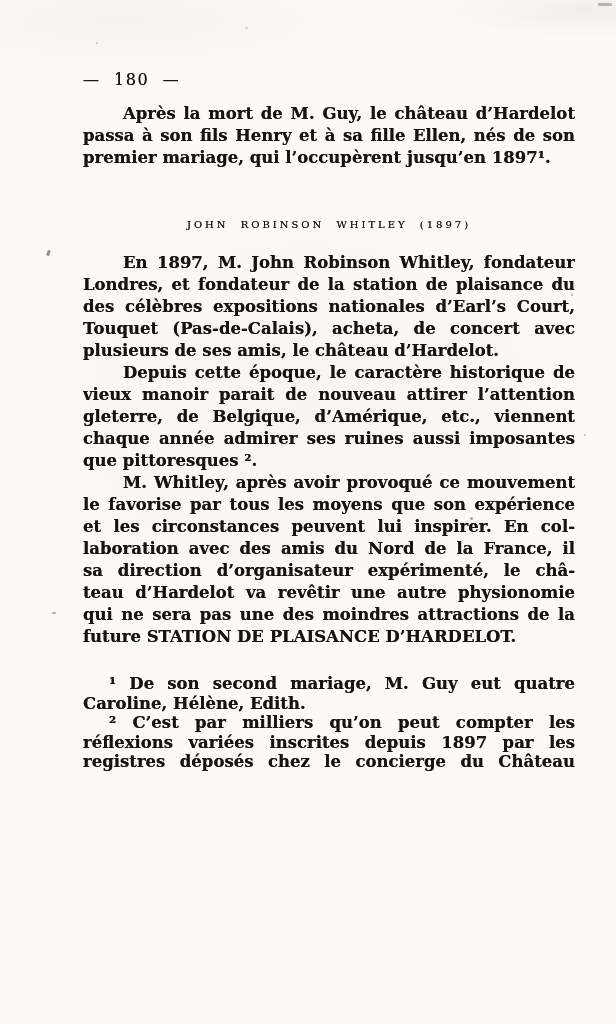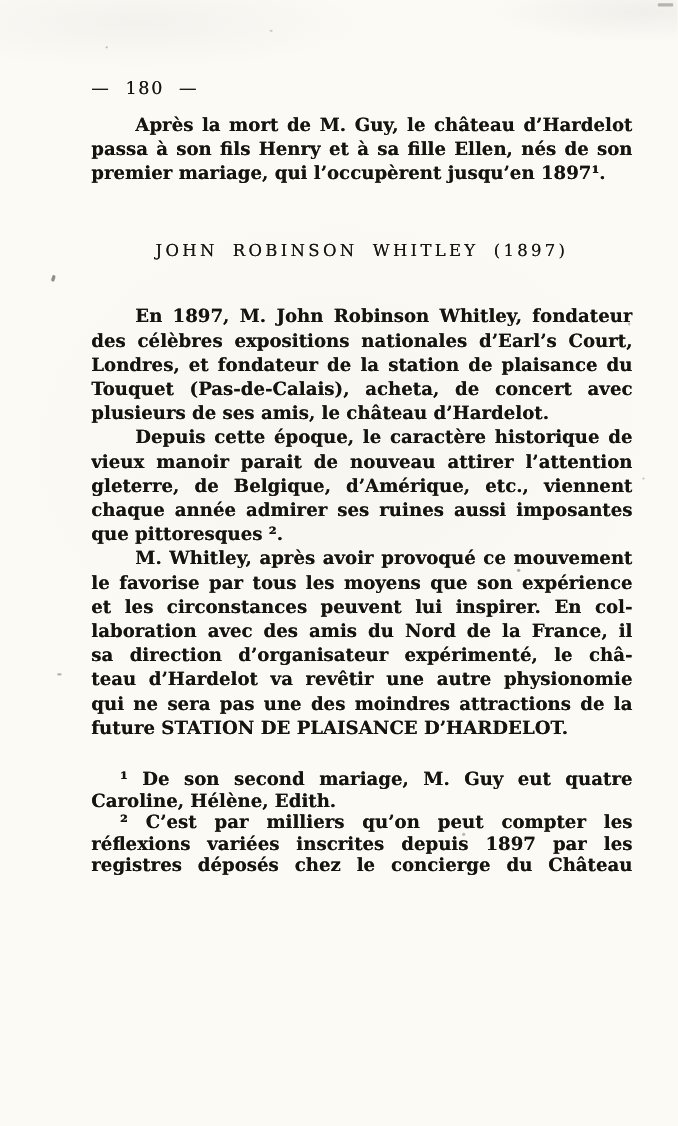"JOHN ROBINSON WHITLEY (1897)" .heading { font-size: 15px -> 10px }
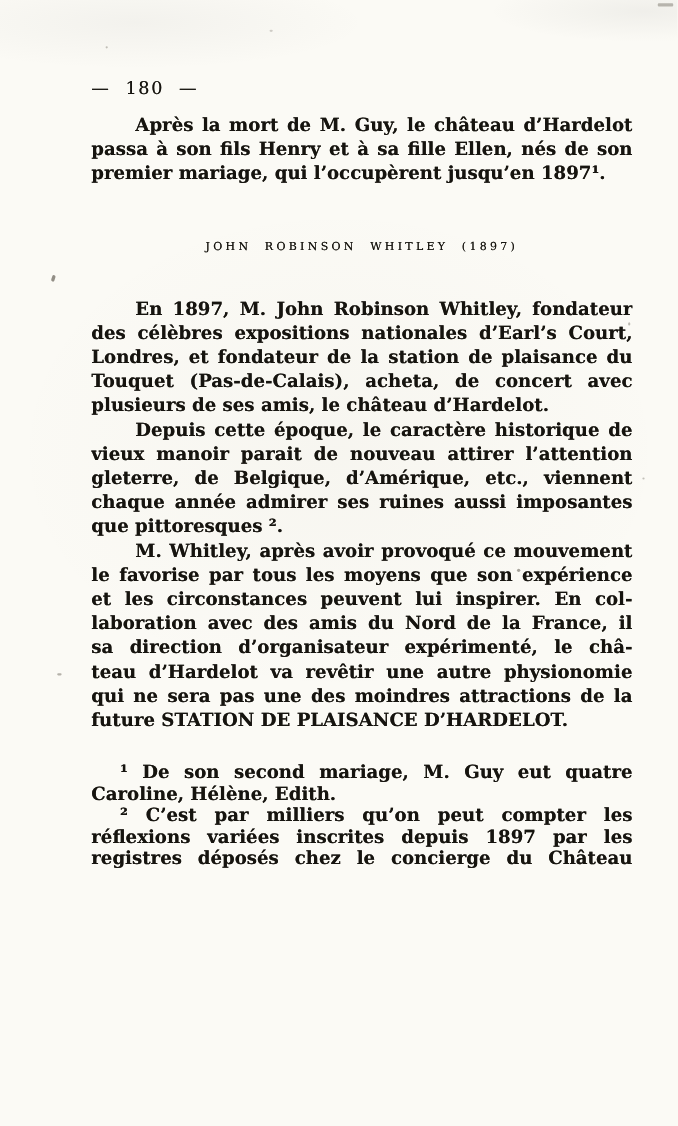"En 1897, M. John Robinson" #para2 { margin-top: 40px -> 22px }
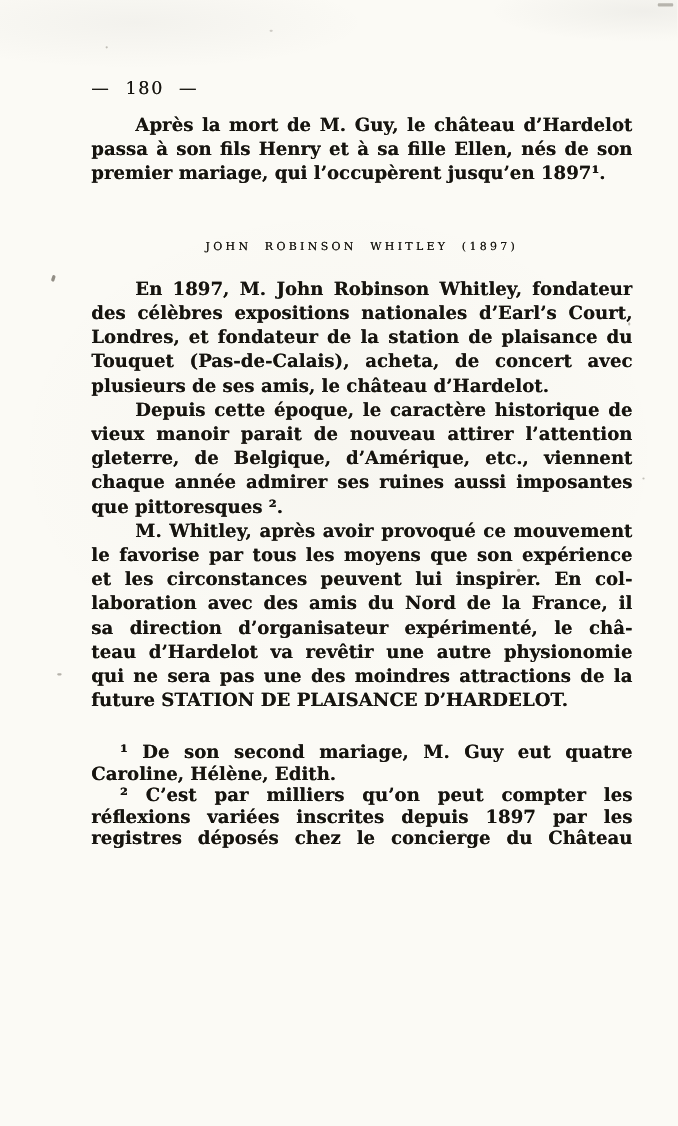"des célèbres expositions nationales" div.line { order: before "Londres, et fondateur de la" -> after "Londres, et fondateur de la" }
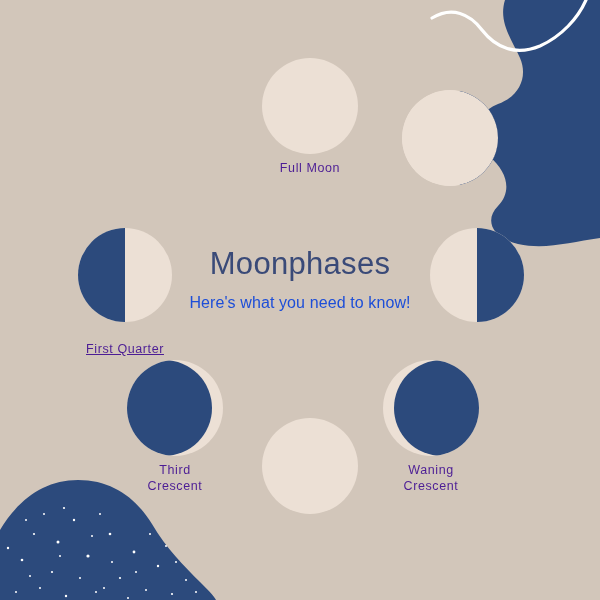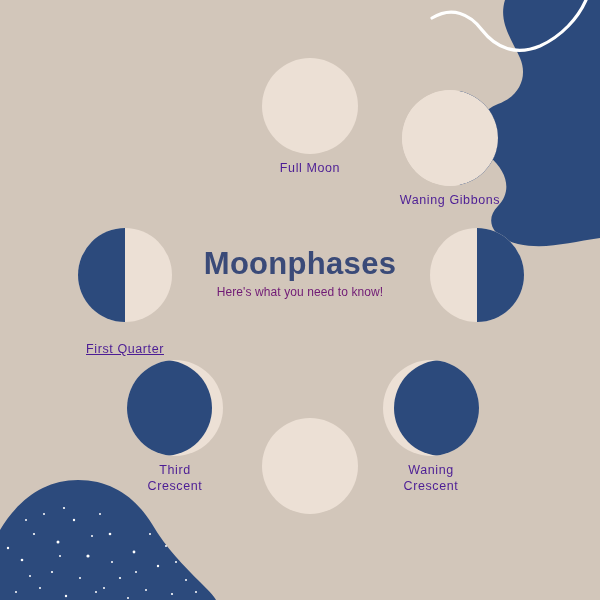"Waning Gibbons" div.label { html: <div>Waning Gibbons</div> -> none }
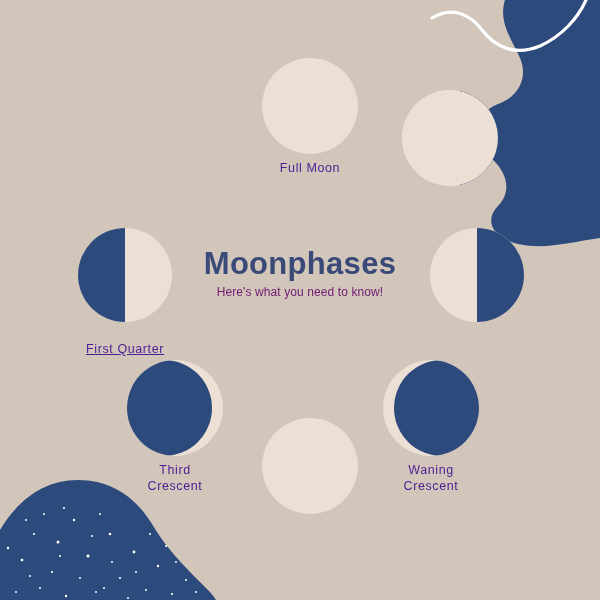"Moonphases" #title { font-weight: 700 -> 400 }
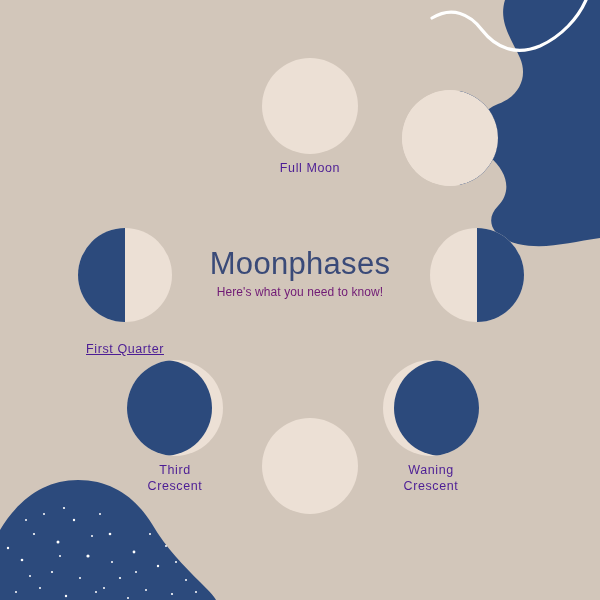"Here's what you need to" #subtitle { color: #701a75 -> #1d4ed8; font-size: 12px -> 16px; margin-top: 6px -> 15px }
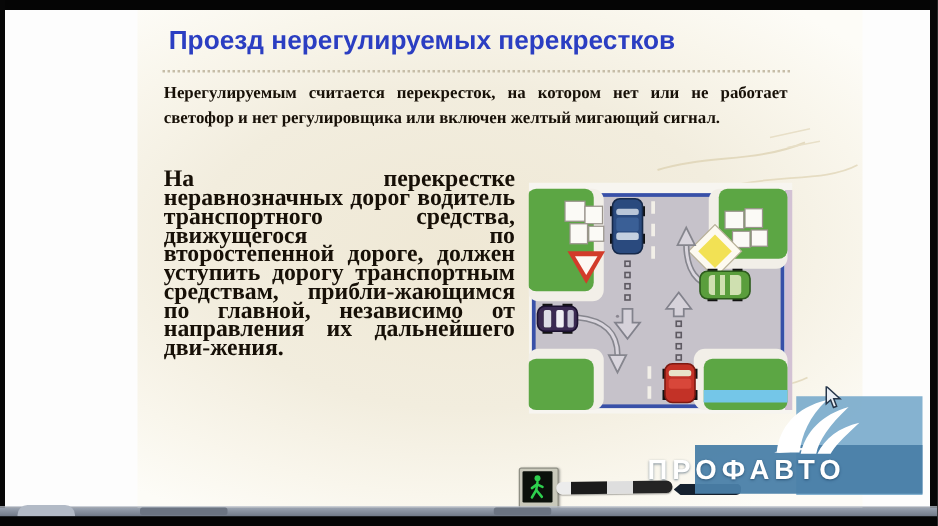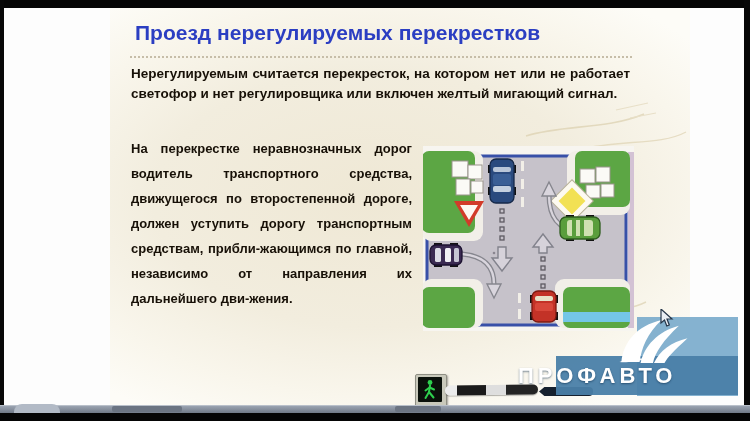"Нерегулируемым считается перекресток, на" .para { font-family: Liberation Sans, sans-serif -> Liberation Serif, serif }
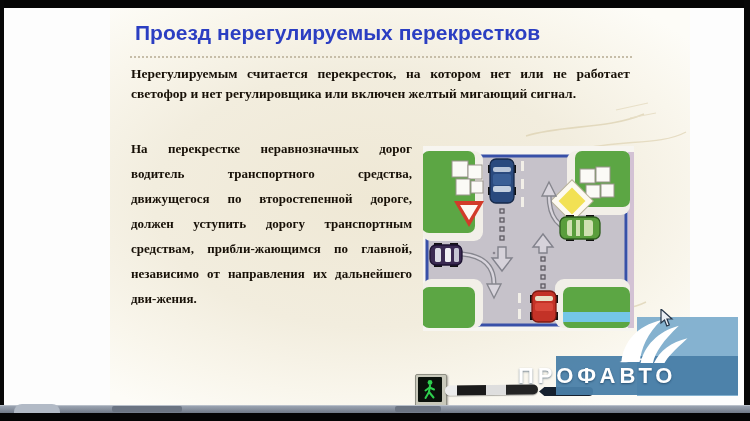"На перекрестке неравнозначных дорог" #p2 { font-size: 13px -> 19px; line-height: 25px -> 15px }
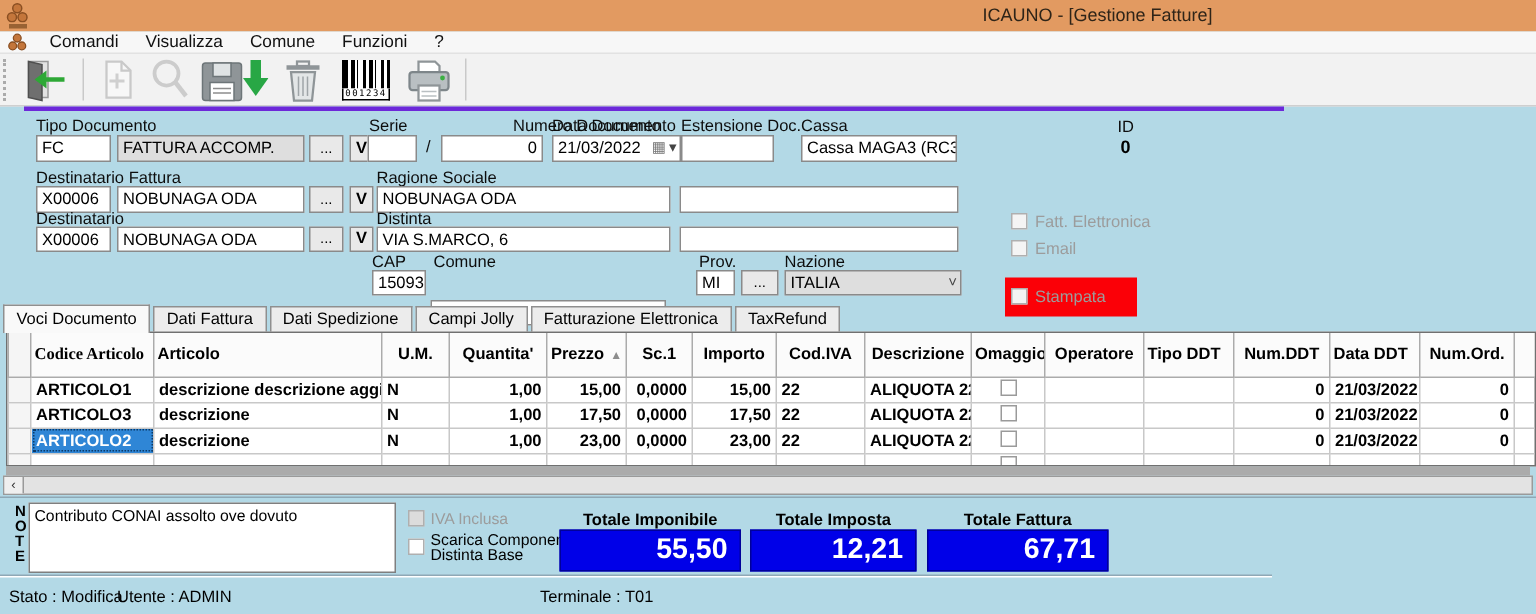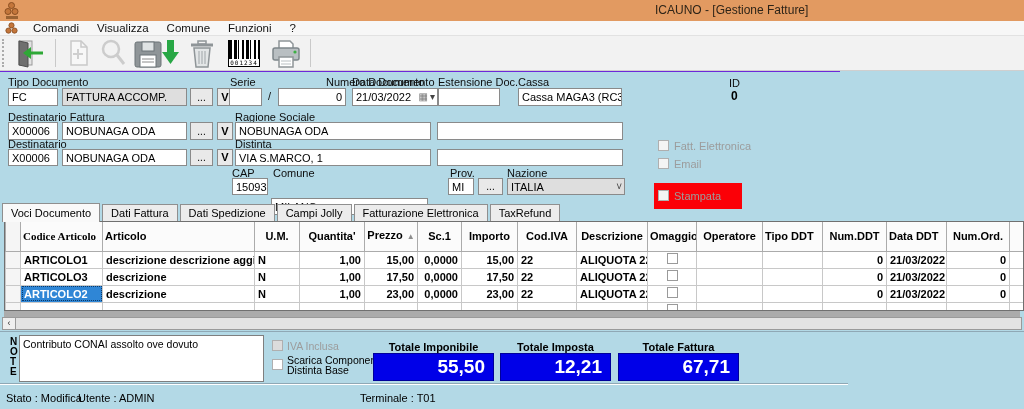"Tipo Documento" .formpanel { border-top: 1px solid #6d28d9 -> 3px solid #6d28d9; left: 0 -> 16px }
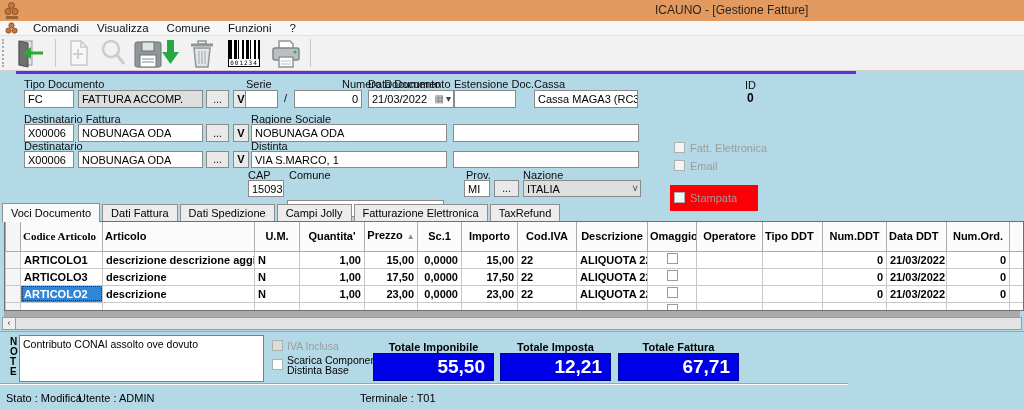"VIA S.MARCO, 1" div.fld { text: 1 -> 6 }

▶ [THE TASK]
All of the records need repeating exactly, except for the pictures.

▶ [RESULT FOR THIS EXERCISE]
"JOHN ROBINSON WHITLEY (1897)" .heading { font-size: 15px -> 10px }
"En 1897, M. John Robinson" #para2 { margin-top: 40px -> 22px }
"des célèbres expositions nationales" div.line { order: before "Londres, et fondateur de la" -> after "Londres, et fondateur de la" }
"Waning Gibbons" div.label { html: <div>Waning Gibbons</div> -> none }
"Moonphases" #title { font-weight: 700 -> 400 }
"Here's what you need to" #subtitle { color: #701a75 -> #1d4ed8; font-size: 12px -> 16px; margin-top: 6px -> 15px }
"Нерегулируемым считается перекресток, на" .para { font-family: Liberation Sans, sans-serif -> Liberation Serif, serif }
"На перекрестке неравнозначных дорог" #p2 { font-size: 13px -> 19px; line-height: 25px -> 15px }
"Tipo Documento" .formpanel { border-top: 1px solid #6d28d9 -> 3px solid #6d28d9; left: 0 -> 16px }
"VIA S.MARCO, 1" div.fld { text: 1 -> 6 }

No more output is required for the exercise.